### WHAT YOU HAVE TO DO
The required answer is an exact copy of every line from the beginning of the entries through the line with "-336,21 +336,20 @@", with all pictures omitted.

### SUPPLIED ENTRIES

--- --- ---

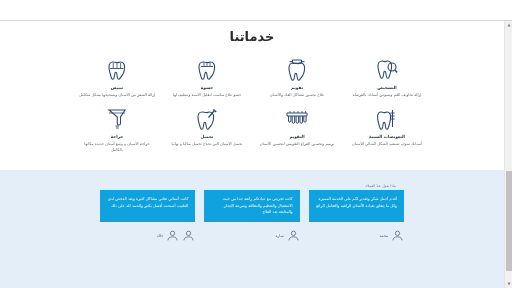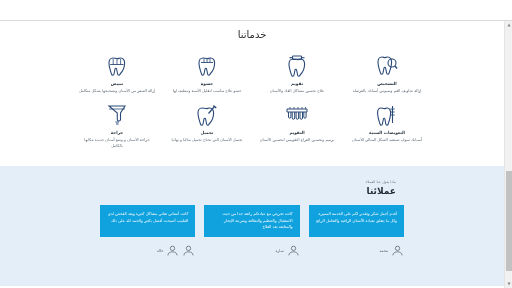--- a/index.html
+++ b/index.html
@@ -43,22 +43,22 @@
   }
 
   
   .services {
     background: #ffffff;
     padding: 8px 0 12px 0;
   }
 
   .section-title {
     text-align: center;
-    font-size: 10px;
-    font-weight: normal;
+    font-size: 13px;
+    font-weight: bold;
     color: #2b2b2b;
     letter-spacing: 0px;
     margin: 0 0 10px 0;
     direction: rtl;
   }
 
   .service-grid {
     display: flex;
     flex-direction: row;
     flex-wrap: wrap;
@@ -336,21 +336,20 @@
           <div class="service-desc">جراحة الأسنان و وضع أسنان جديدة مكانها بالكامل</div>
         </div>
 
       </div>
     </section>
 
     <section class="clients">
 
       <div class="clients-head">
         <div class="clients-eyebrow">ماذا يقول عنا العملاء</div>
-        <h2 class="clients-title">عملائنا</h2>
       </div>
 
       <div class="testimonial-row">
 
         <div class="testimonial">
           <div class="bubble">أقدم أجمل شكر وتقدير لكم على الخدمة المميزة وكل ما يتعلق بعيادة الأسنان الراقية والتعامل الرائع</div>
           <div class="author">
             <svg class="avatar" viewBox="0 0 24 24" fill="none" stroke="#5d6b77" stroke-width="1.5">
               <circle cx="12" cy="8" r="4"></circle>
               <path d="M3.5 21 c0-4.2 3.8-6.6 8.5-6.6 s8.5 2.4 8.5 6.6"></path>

--- --- ---

### OUTPUT
--- a/index.html
+++ b/index.html
@@ -43,22 +43,22 @@
   }
 
   
   .services {
     background: #ffffff;
     padding: 8px 0 12px 0;
   }
 
   .section-title {
     text-align: center;
-    font-size: 10px;
-    font-weight: normal;
+    font-size: 13px;
+    font-weight: bold;
     color: #2b2b2b;
     letter-spacing: 0px;
     margin: 0 0 10px 0;
     direction: rtl;
   }
 
   .service-grid {
     display: flex;
     flex-direction: row;
     flex-wrap: wrap;
@@ -336,21 +336,20 @@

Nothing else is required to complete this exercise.